Abstain from UNSC resolution
In December, India, along with Russia and China, abstained from the first resolution adopted by the UN Security Council on Myanmar. The resolution called for an end to the violence and the release of all political prisoners, including Suu Kyi.
In his New Year’s speech, General Min Aung thanked countries that stood by the regime. “We are working closely with neighboring countries such as China, India, Thailand, Laos and Bangladesh. We will work together for stability and development on the border. India, along with China and Russia, also supplies arms to Myanmar.
Should India reconsider relations with military rulers?
Apart from bona fide issues, the chaos inside Myanmar casts doubt on the junta’s ability to address any concerns of India. An example is the Myawaddy job scam, in which hundreds of Tamil youths were lured to Kayin, Myanmar after being promised jobs in Thailand, and put to work in digital scamming centres. Controlled by an ethnic militia, Myawaddy is a no-go area for the junta, further complicating the defense effort for Delhi.

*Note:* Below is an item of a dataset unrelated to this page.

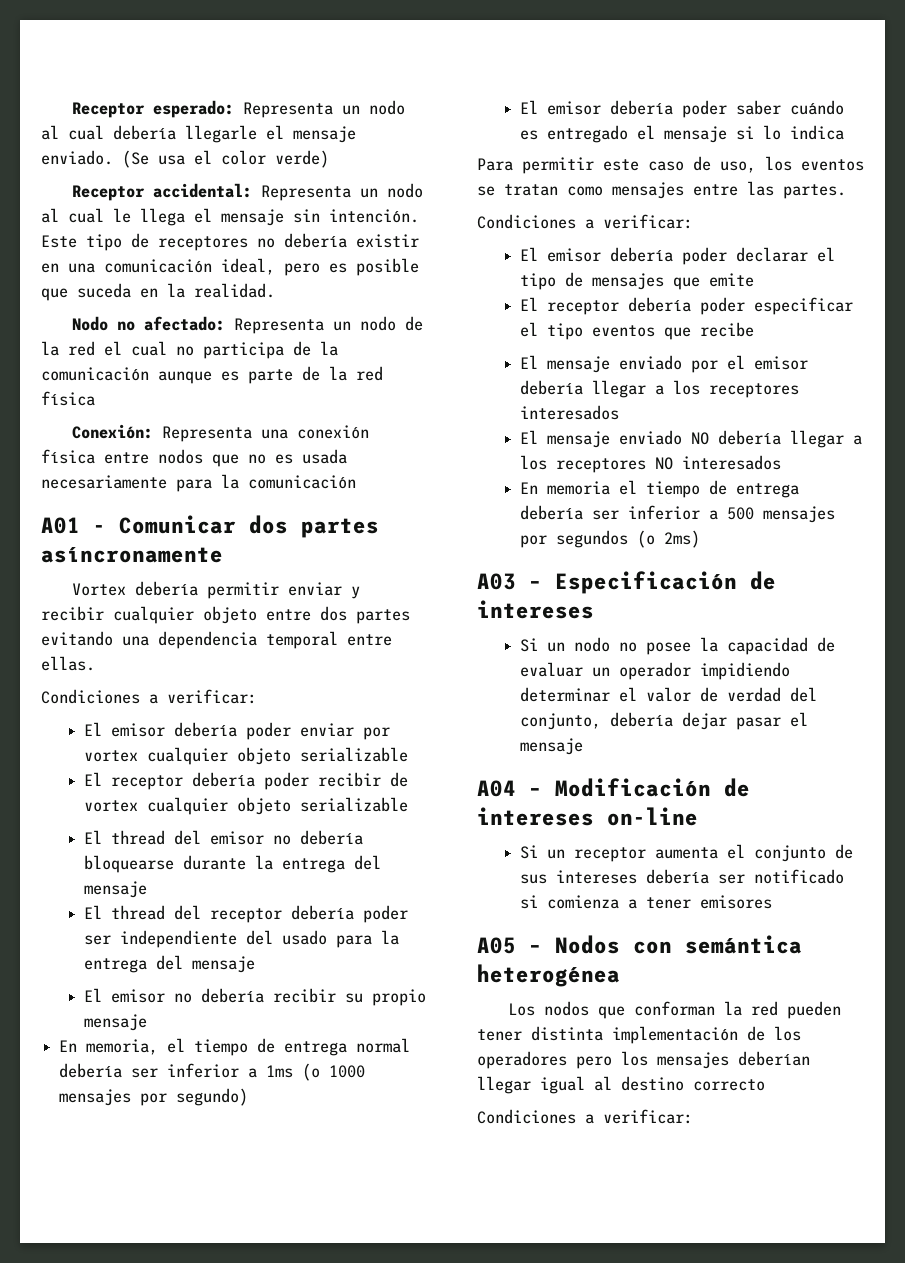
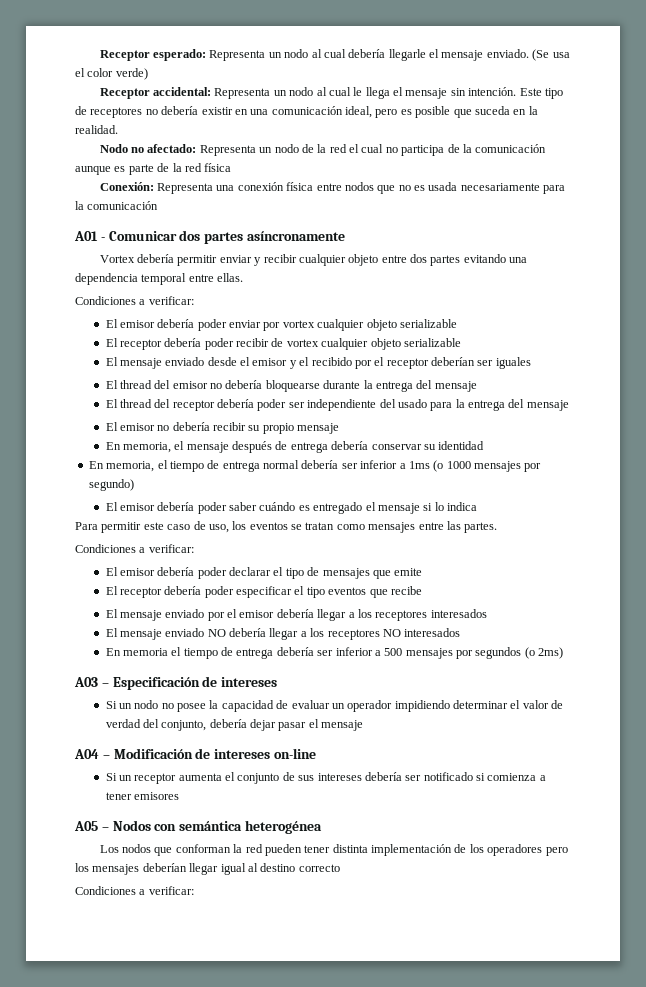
+ El mensaje enviado desde el emisor y el recibido por el receptor deberían ser iguales
+ En memoria, el mensaje después de entrega debería conservar su identidad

In addition, there are reports that junta-backed militias to fight the PDF are manned by northeast insurgent groups such as the Manipuri People’s Liberation Army. For infrastructure, the local PDF now controls the area where India is building a trilateral highway and the Kaladan multimodal transport project. One of the projects passes through the Sagaing region (opposite Manipur) and the other is in Chin State (opposite Mizoram). Most of the fighting between the military junta and the PDF is in these two areas. Any work in these areas requires a permit from the local PDF.
Meanwhile, the influx of refugees has made Myanmar’s turmoil a matter of concern for India in a more proximate sense. According to unofficial estimates, about 50,000 people are now taking refuge in four Indian states, mainly Mizoram (40,000), but also in Manipur (3,000), Arunachal (150) and Nagaland (250).

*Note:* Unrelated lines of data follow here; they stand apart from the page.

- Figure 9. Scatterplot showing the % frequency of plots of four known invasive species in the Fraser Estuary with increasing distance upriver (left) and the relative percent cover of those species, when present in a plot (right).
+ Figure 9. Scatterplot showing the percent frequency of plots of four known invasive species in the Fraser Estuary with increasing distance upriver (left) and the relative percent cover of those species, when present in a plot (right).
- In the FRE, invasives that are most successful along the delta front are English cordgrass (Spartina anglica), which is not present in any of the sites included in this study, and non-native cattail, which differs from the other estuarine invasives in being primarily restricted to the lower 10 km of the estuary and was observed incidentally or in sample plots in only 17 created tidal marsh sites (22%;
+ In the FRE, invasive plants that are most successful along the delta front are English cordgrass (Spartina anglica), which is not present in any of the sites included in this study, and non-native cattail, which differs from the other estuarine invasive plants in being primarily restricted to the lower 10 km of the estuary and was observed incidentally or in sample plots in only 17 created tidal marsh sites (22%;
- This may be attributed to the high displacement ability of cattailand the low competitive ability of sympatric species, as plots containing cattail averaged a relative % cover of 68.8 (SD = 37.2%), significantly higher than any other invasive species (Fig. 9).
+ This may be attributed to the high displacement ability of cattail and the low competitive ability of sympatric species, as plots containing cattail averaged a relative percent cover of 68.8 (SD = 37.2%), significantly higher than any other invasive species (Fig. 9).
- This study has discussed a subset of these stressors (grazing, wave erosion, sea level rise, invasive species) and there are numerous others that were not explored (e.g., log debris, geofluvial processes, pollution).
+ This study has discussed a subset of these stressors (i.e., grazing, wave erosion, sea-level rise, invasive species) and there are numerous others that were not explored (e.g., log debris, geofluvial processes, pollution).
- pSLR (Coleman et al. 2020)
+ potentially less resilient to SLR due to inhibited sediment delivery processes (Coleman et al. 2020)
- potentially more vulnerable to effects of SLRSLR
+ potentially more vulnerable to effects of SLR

Delhi, which is not a signatory to the International Convention on Refugees, has not officially acknowledged their presence.
At least 40 members of the ousted parliament are said to be among the refugees. Of these, 30 are said to have taken shelter in Mizoram and at least two are in Delhi. Some of them are members of NUG. And they want Delhi to “invest” in the NUG, not the junta, in India’s own long-term interests.